El Informe Mundial sobre Drogas 2025 no deja espacio para el optimismo: Colombia concentra el 67,3 % de todos los cultivos de coca del planeta. Son 253.000 hectáreas sembradas, frente a las 376.000 globales. No es un simple dato estadístico: es el corazón de nuestro conflicto y el combustible de la violencia que nos tiene atrapados desde hace décadas. Sin coca, no existiría el reclutamiento masivo, ni el flujo de armas, ni el control territorial que ejercen los grupos armados. Pero en lugar de actuar, el presidente Petro prefiere culpar al mundo por consumir.
La búsqueda de la paz ha sido el gran espectáculo político durante más de 60 años. Pero en ese teatro, los ciudadanos nos hemos convertido en rehenes del caos. Mientras los violentos siguen en pie y los gobiernos ensayan libretos distintos sin tocar el fondo del problema, nosotros somos los que pagamos la cuenta: con miedo, con silencio, con tragedias. Este año, los homicidios subieron un 20 % y las masacres se duplicaron. El ELN rompió el cese y las disidencias se fortalecieron. Mientras, el Gobierno saca de la cárcel a criminales para darles tarima y micrófono, como ocurrió en Medellín, como si bastara un espectáculo para silenciar las balas. Por eso el caos ha dejado de horrorizarnos y se convirtió en paisaje. Somos rehenes de ese desorden, obligados a vivir bajo las reglas impuestas tanto por quienes usan las armas, como por quienes desde el poder eligen la inacción o el show; atrapados entre una violencia que no cede y una política que no protege.
Y si miramos afuera, vemos que la búsqueda de la paz tampoco es sencilla en el resto del mundo. Esta semana, Trump ordenó bombardear instalaciones nucleares en Irán, golpe que según el Pentágono retrasará significativamente el programa atómico. Es, en apariencia, un triunfo estratégico. Pero, como advierte John Paul Lederach, ninguna paz es sostenible si solo se basa en la fuerza, sin legitimidad y confianza. Lo de Trump puede detener una amenaza, pero no construye confianza ni transforma la raíz del conflicto.

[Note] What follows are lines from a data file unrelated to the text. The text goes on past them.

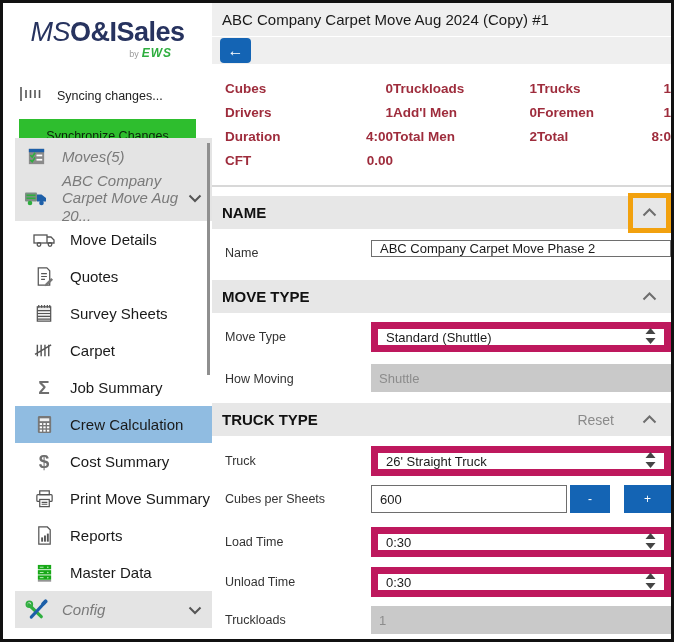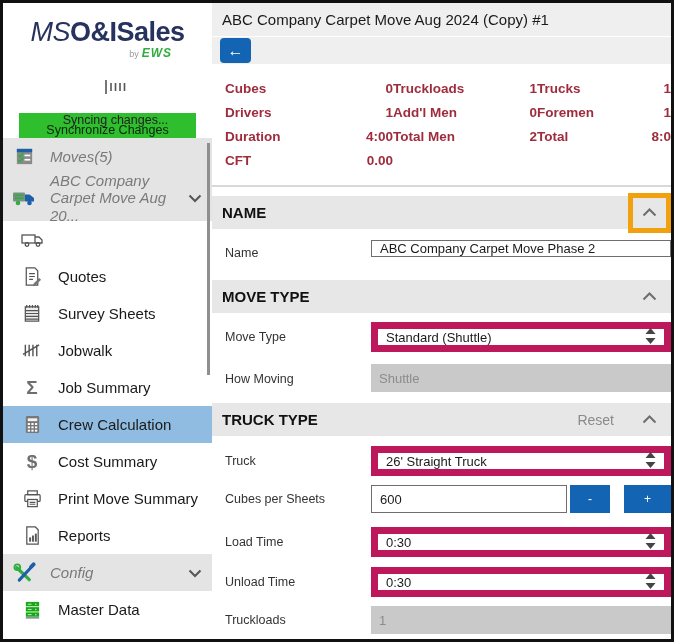--- a/index.html
+++ b/index.html
@@ -17,7 +17,7 @@
   .logo-sub { text-align:right; padding-right:40px; font-size:10px; margin-top:1px; }
   .logo-by { color:#9a9a9a; font-size:9px; }
   .logo-ews { color:#2FAE3F; font-weight:700; font-size:12px; font-style:italic; letter-spacing:1px; }
-  .sync-row { display:flex; align-items:center; gap:14px; padding:0 0 0 16px; margin-top:20px; height:22px;flex-direction:column; }
+  .sync-row { display:flex; align-items:center; gap:14px; padding:0 0 0 16px; margin-top:26px; height:22px; }
   .sync-row .txt { font-size:12.5px; color:#222; }
   .sync-btn { display:block; width:177px; margin:12px auto 0 auto; height:33px; background:#2EBE2E;
               border:none; color:#0b230b; font-size:12.5px; font-family:inherit; cursor:pointer; }

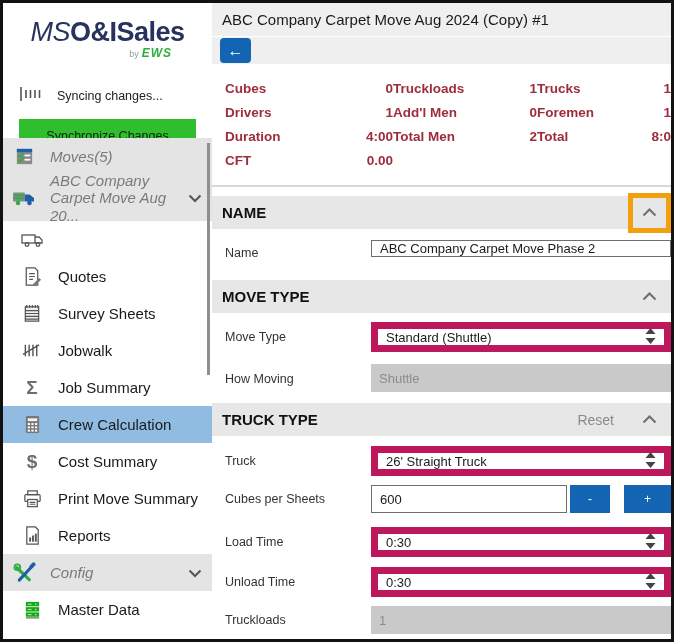--- a/index.html
+++ b/index.html
@@ -22,7 +22,7 @@
   .sync-btn { display:block; width:177px; margin:12px auto 0 auto; height:33px; background:#2EBE2E;
               border:none; color:#0b230b; font-size:12.5px; font-family:inherit; cursor:pointer; }
   .nav { position:absolute; left:0; top:135px; width:209px; }
-  .nav-row { display:flex; align-items:center; height:37px; cursor:pointer; }
+  .nav-row { display:flex; align-items:center; height:37px; cursor:pointer;margin-left:12px; }
   .nav-row .ic { width:26px; display:flex; justify-content:center; flex:none; }
   .nav-group { background:#E4E4E4; padding-left:8px; }
   .nav-group .lbl { font-style:italic; color:#7a7a7a; font-size:15px; }

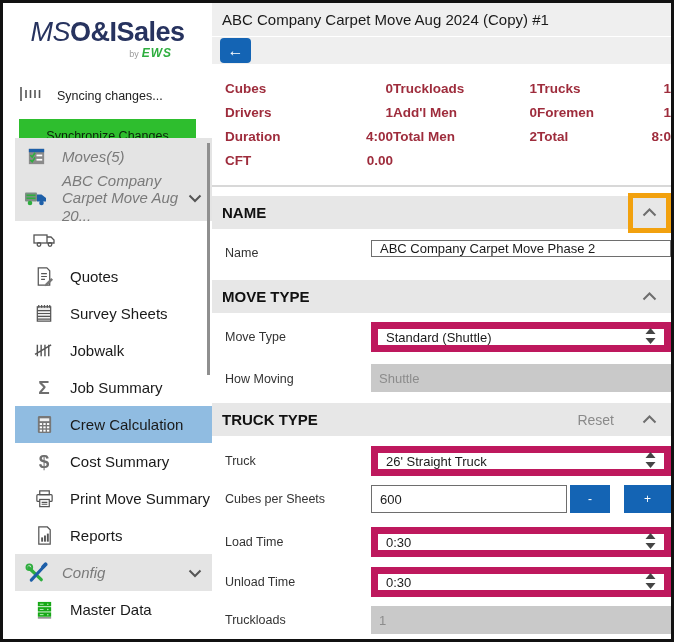--- a/index.html
+++ b/index.html
@@ -139,6 +139,7 @@
               <circle cx="18" cy="13.5" r="1.8"></circle>
             </svg>
         </span>
+        <span class="lbl">Move Details</span>
       </div>
 
       <div class="nav-row nav-sub">

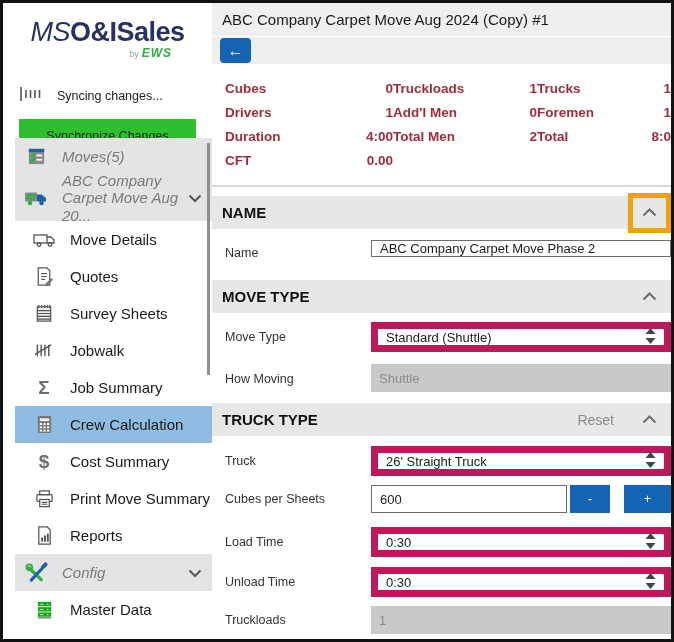--- a/index.html
+++ b/index.html
@@ -170,7 +170,7 @@
               <path d="M4 4 v12 M8 4 v12 M12 4 v12 M16 4 v12 M1.5 14 L18.5 4" fill="none"></path>
             </svg>
         </span>
-        <span class="lbl">Jobwalk</span>
+        <span class="lbl">Carpet</span>
       </div>
 
       <div class="nav-row nav-sub">

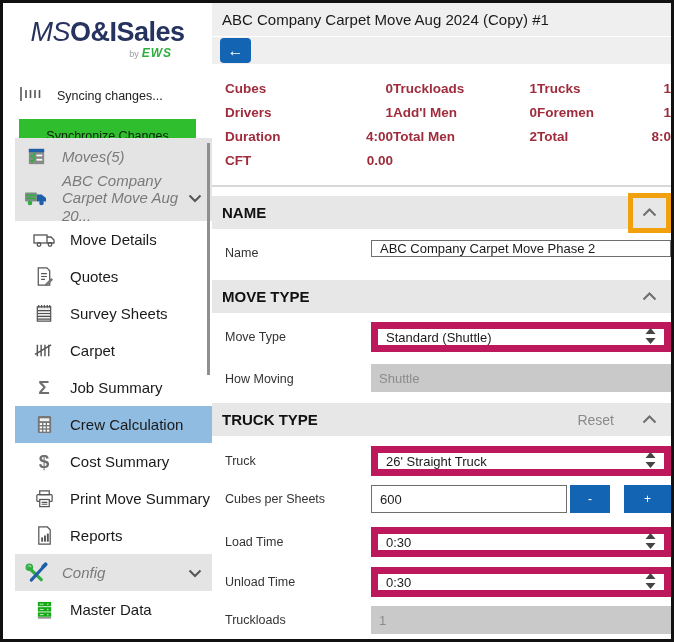--- a/index.html
+++ b/index.html
@@ -230,23 +230,6 @@
         <span class="lbl">Reports</span>
       </div>
 
-      <div class="nav-row nav-group">
-        <span class="ic">
-          <svg width="23" height="21" viewBox="0 0 24 22">
-              <path d="M4 6 L17 18.5" stroke="#2FAE3F" stroke-width="3.4" stroke-linecap="round"></path>
-              <circle cx="4.5" cy="5.5" r="3" fill="none" stroke="#2FAE3F" stroke-width="2"></circle>
-              <path d="M20.5 4 L6.5 19" stroke="#1d5fa8" stroke-width="3.2" stroke-linecap="round"></path>
-              <path d="M21.5 2.5 l-2.5 2.5" stroke="#1d5fa8" stroke-width="4" stroke-linecap="round"></path>
-            </svg>
-        </span>
-        <span class="lbl">Config</span>
-        <span class="nav-chev">
-          <svg width="14" height="9" viewBox="0 0 14 9">
-              <path d="M1.5 1.5 L7 7 L12.5 1.5" fill="none" stroke="#555" stroke-width="2"></path>
-            </svg>
-        </span>
-      </div>
-
       <div class="nav-row nav-sub">
         <span class="ic">
           <svg width="19" height="20" viewBox="0 0 20 20">
@@ -266,6 +249,23 @@
         </span>
         <span class="lbl">Master Data</span>
       </div>
+
+      <div class="nav-row nav-group">
+        <span class="ic">
+          <svg width="23" height="21" viewBox="0 0 24 22">
+              <path d="M4 6 L17 18.5" stroke="#2FAE3F" stroke-width="3.4" stroke-linecap="round"></path>
+              <circle cx="4.5" cy="5.5" r="3" fill="none" stroke="#2FAE3F" stroke-width="2"></circle>
+              <path d="M20.5 4 L6.5 19" stroke="#1d5fa8" stroke-width="3.2" stroke-linecap="round"></path>
+              <path d="M21.5 2.5 l-2.5 2.5" stroke="#1d5fa8" stroke-width="4" stroke-linecap="round"></path>
+            </svg>
+        </span>
+        <span class="lbl">Config</span>
+        <span class="nav-chev">
+          <svg width="14" height="9" viewBox="0 0 14 9">
+              <path d="M1.5 1.5 L7 7 L12.5 1.5" fill="none" stroke="#555" stroke-width="2"></path>
+            </svg>
+        </span>
+      </div>
     </div>
 
     <div class="sb-scroll"></div>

Allá se cree que la paz se impone con bombas. Aquí, que basta con firmar acuerdos sin exigir compromisos reales. En ambos casos, la violencia encuentra nuevas formas de sobrevivir. La paz auténtica no se logra ni con golpes militares ni con abrazos vacíos. Se necesita presión legítima, incentivos inteligentes y, sobre todo, resultados tangibles. Porque sin eso, solo cambiamos de enemigo, pero nunca de resultado.
Muchos dirán que es mejor intentar algo que quedarse inmóviles. Y es cierto. Pero también es verdad que la paz no se improvisa, y hoy lo que necesitamos no es otro relato, sino una hoja de ruta concreta. Una política que mida su éxito en armas que se callan, territorios que se liberan y vidas que se salvan. Sin resultados, seguiremos siendo un país que no construye la paz, sino que administra su tragedia. Seguiremos siendo rehenes del caos.